*** Opening Data ***

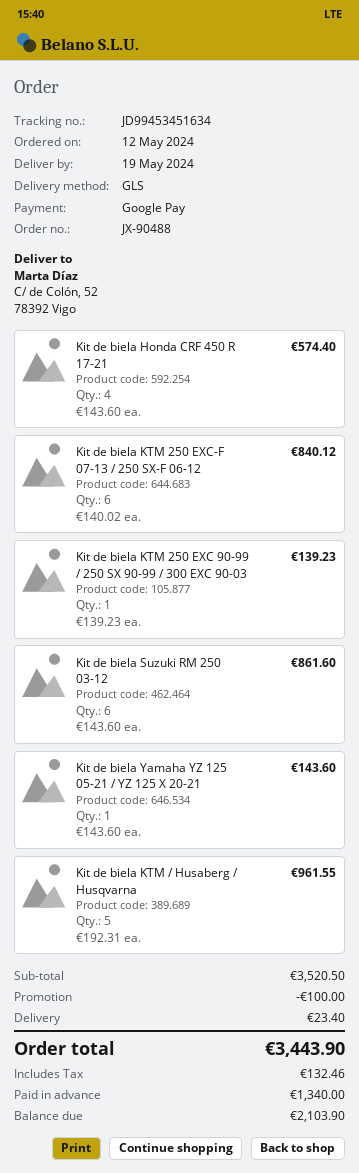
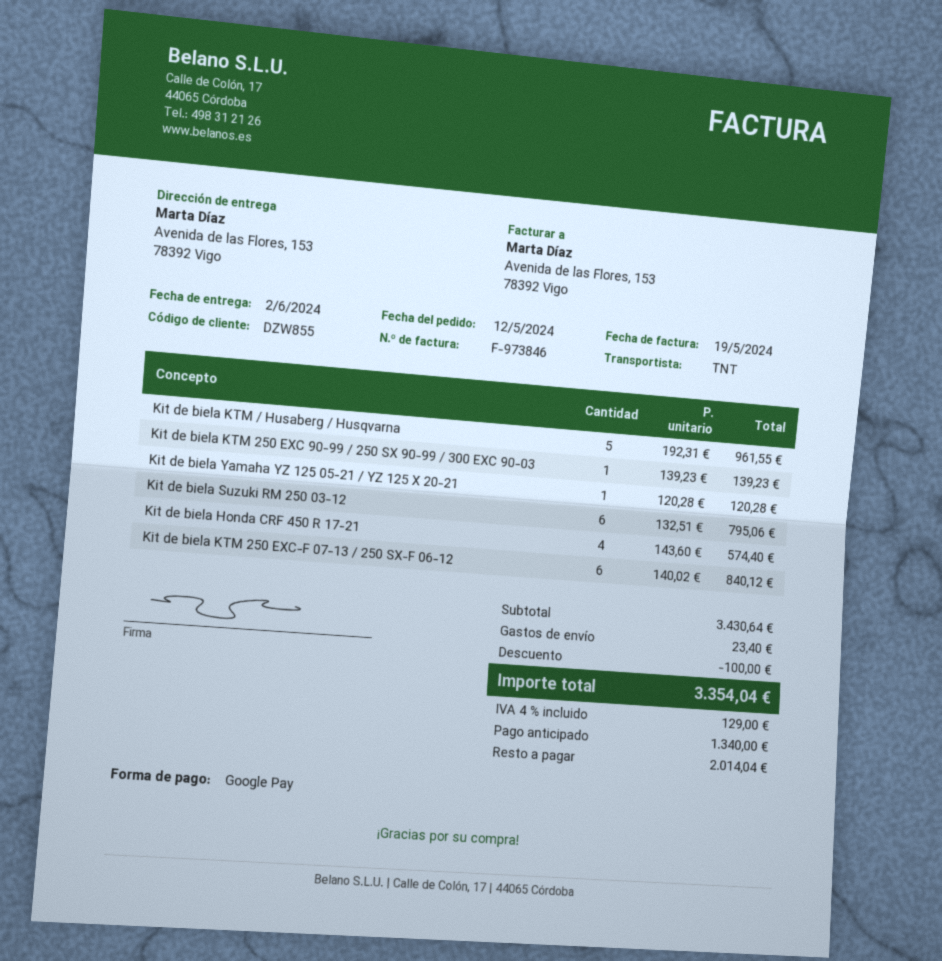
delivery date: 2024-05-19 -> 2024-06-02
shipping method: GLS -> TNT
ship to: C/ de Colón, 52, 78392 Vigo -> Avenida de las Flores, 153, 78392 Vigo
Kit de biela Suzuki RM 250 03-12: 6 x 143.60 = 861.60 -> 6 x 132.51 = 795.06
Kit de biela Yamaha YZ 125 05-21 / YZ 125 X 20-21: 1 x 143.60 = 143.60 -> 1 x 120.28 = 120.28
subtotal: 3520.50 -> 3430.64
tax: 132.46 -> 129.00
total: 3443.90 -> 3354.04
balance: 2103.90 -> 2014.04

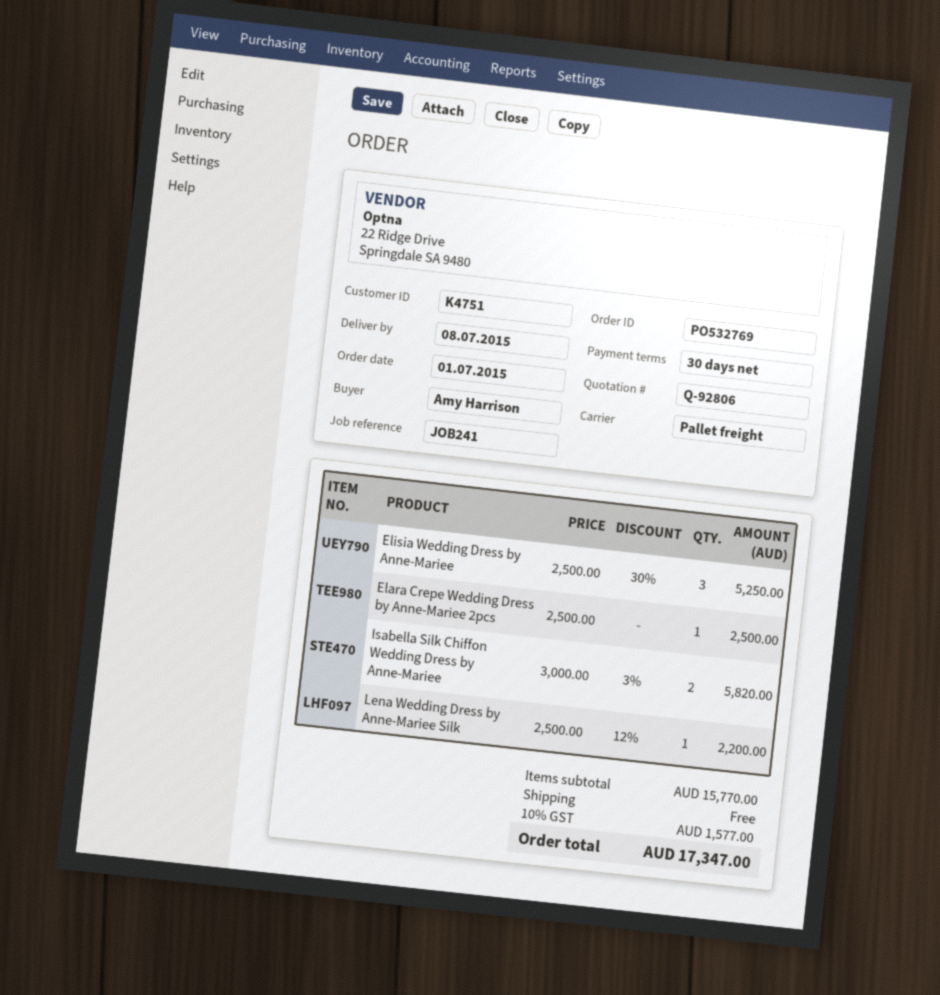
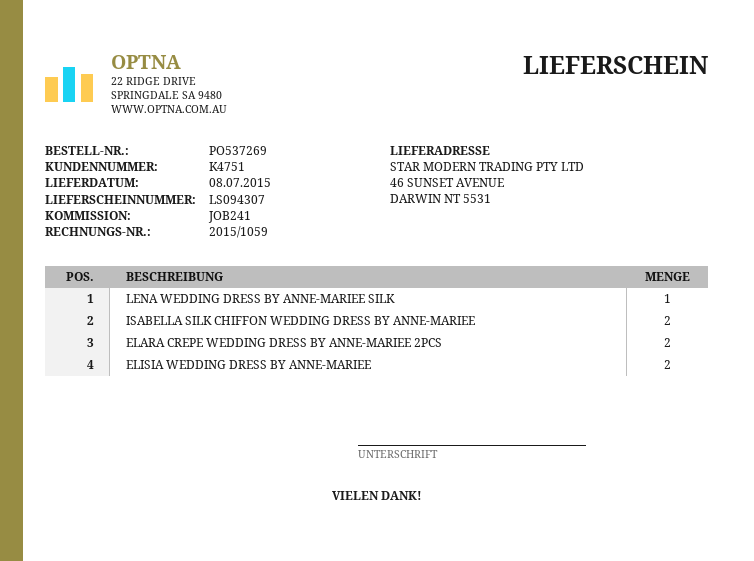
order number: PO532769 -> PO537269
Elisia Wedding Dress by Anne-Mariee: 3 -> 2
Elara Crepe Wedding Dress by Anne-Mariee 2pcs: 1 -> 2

*** Closing Data ***

» **What this task involves**:
Which lines of the data contain the word "Dress"? Copy each one.

» **Response**:
Elisia Wedding Dress by Anne-Mariee: 3 -> 2
Elara Crepe Wedding Dress by Anne-Mariee 2pcs: 1 -> 2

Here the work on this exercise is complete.